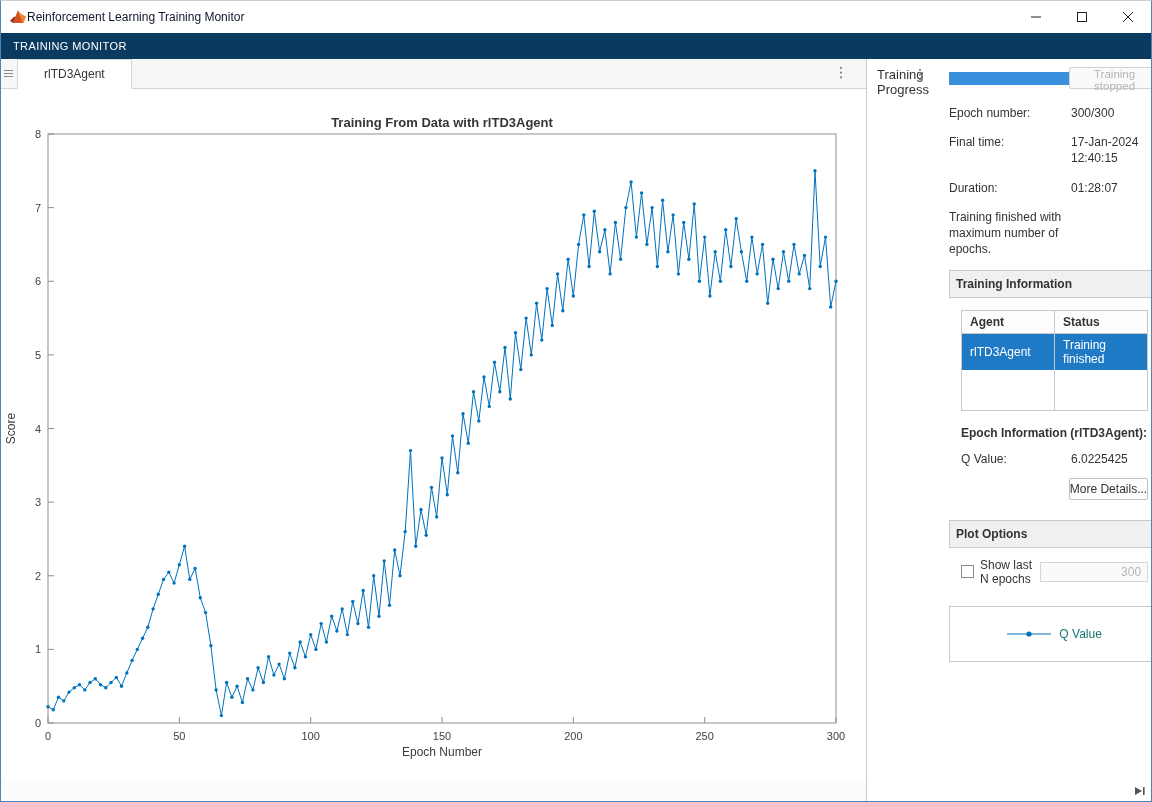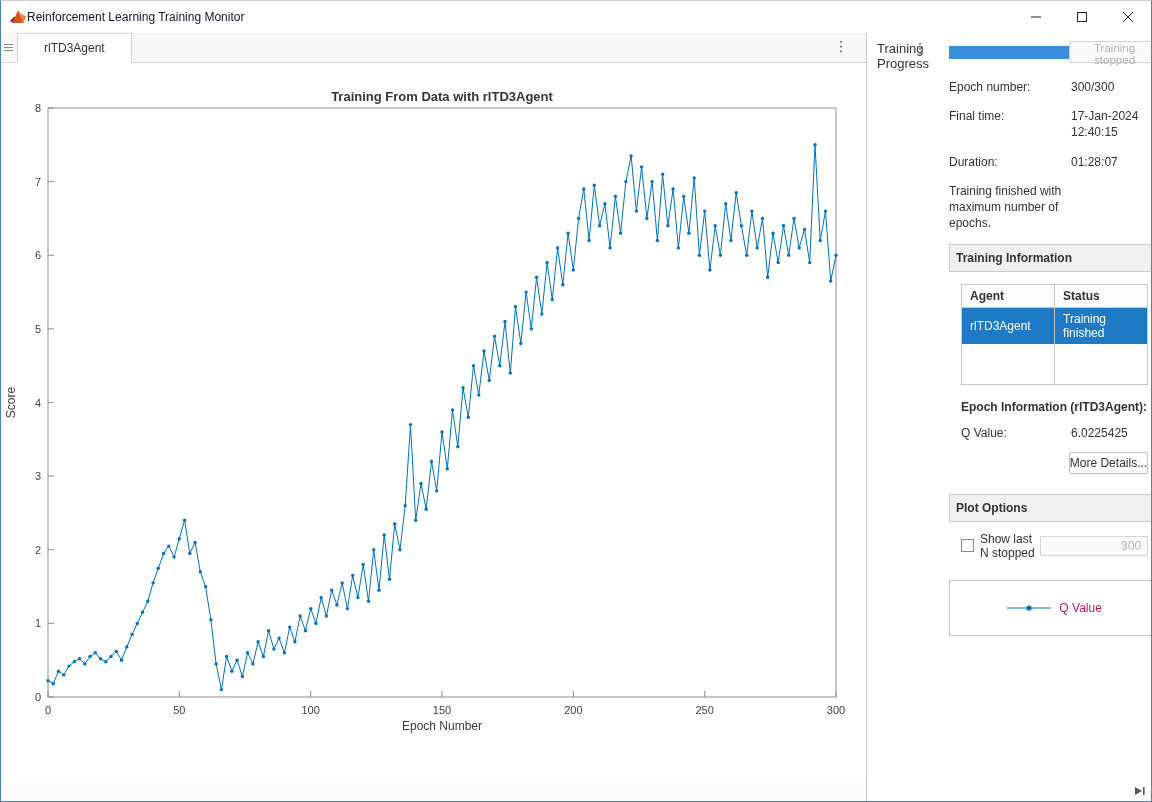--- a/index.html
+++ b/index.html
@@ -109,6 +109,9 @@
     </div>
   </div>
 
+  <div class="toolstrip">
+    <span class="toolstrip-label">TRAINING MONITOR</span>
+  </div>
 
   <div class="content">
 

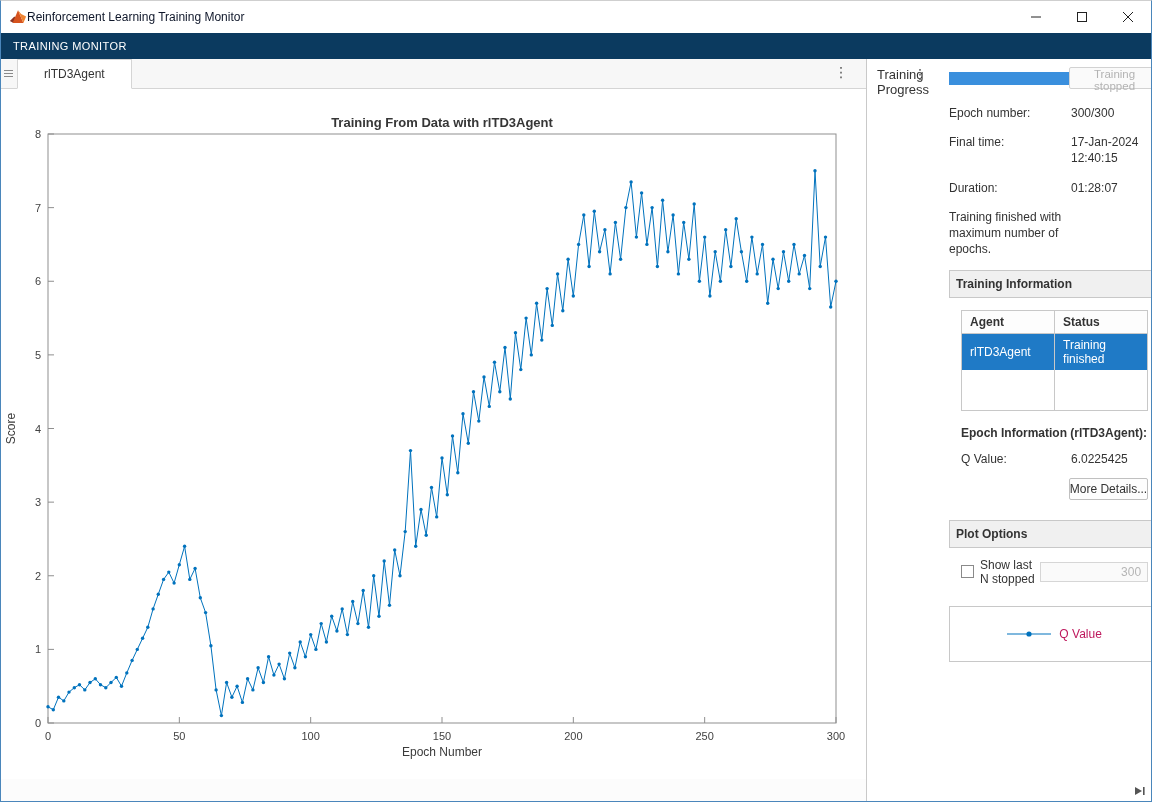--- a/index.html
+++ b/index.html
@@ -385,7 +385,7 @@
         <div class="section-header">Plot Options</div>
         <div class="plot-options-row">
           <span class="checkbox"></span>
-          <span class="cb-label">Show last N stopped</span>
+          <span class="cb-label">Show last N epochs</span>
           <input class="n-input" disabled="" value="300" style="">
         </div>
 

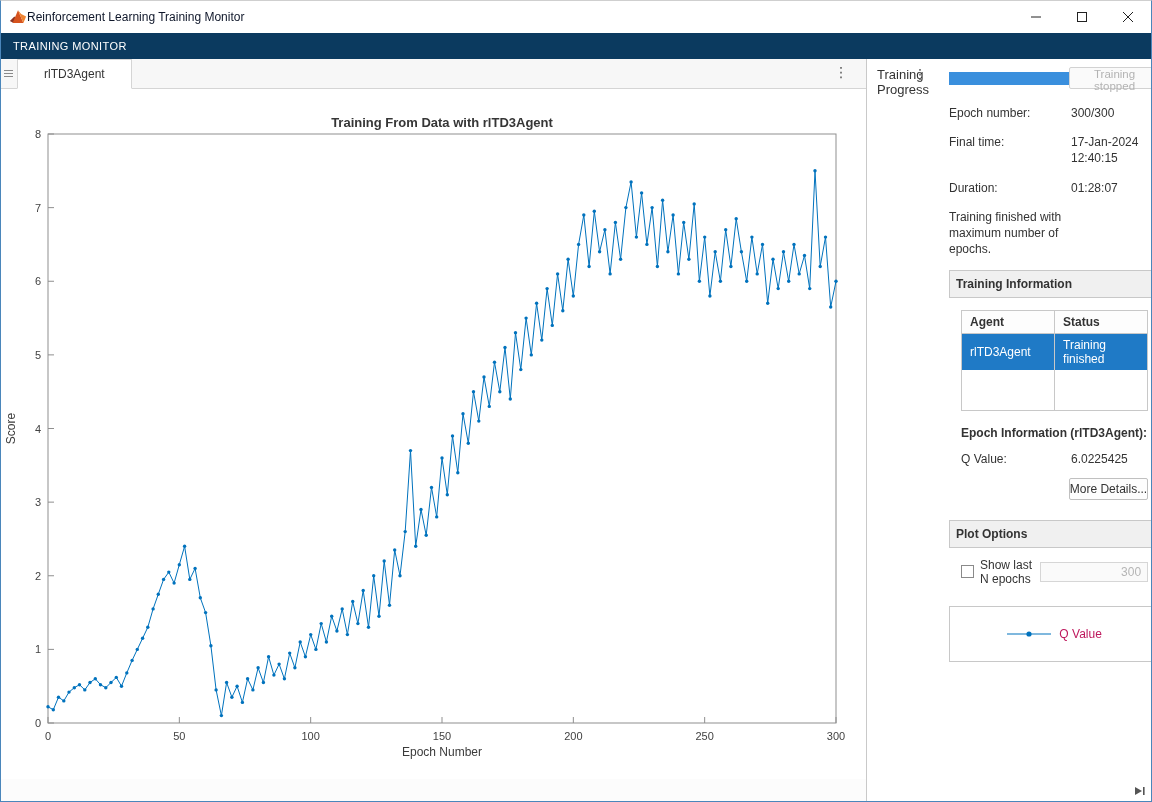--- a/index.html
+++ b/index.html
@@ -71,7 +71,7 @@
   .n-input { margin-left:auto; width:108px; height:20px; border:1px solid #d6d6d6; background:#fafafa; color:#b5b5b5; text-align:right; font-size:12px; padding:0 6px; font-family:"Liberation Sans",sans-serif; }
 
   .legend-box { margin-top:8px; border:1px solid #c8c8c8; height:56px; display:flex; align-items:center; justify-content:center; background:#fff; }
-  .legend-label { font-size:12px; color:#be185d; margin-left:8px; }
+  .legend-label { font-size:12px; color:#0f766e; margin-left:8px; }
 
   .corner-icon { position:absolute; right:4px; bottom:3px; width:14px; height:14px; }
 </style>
---+---
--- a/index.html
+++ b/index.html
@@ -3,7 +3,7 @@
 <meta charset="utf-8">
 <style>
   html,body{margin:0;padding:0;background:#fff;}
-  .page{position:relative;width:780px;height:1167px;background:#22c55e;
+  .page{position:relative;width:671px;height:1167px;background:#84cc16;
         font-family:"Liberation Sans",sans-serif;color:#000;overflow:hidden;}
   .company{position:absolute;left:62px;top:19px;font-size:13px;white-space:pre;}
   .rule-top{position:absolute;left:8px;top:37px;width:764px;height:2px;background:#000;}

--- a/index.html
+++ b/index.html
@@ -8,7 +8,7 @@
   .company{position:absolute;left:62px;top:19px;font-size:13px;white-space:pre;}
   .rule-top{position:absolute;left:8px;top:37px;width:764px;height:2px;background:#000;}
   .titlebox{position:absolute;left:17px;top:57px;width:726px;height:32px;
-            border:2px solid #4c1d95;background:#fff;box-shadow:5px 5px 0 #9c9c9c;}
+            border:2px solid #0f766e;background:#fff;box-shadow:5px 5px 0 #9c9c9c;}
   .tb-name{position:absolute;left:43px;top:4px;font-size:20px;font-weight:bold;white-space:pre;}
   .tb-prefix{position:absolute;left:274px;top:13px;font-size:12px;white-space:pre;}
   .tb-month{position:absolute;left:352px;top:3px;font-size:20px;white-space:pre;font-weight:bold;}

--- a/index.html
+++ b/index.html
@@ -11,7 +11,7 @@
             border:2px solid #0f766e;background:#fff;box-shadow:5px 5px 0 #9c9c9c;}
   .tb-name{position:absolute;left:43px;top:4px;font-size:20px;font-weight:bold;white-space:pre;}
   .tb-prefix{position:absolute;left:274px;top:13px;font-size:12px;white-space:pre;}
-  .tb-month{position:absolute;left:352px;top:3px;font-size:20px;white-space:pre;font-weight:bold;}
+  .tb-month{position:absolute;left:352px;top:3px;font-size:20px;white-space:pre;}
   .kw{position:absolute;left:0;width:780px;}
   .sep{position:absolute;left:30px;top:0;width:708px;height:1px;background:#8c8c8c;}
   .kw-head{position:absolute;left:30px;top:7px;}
---+---
• _PROBLEM DETAILS_:
Go through the records and report each line that contains "margin".

• _ANSWER TO THE PROBLEM_:
   .n-input { margin-left:auto; width:108px; height:20px; border:1px solid #d6d6d6; background:#fafafa; color:#b5b5b5; text-align:right; font-size:12px; padding:0 6px; font-family:"Liberation Sans",sans-serif; }
   .legend-box { margin-top:8px; border:1px solid #c8c8c8; height:56px; display:flex; align-items:center; justify-content:center; background:#fff; }
-  .legend-label { font-size:12px; color:#be185d; margin-left:8px; }
+  .legend-label { font-size:12px; color:#0f766e; margin-left:8px; }
   html,body{margin:0;padding:0;background:#fff;}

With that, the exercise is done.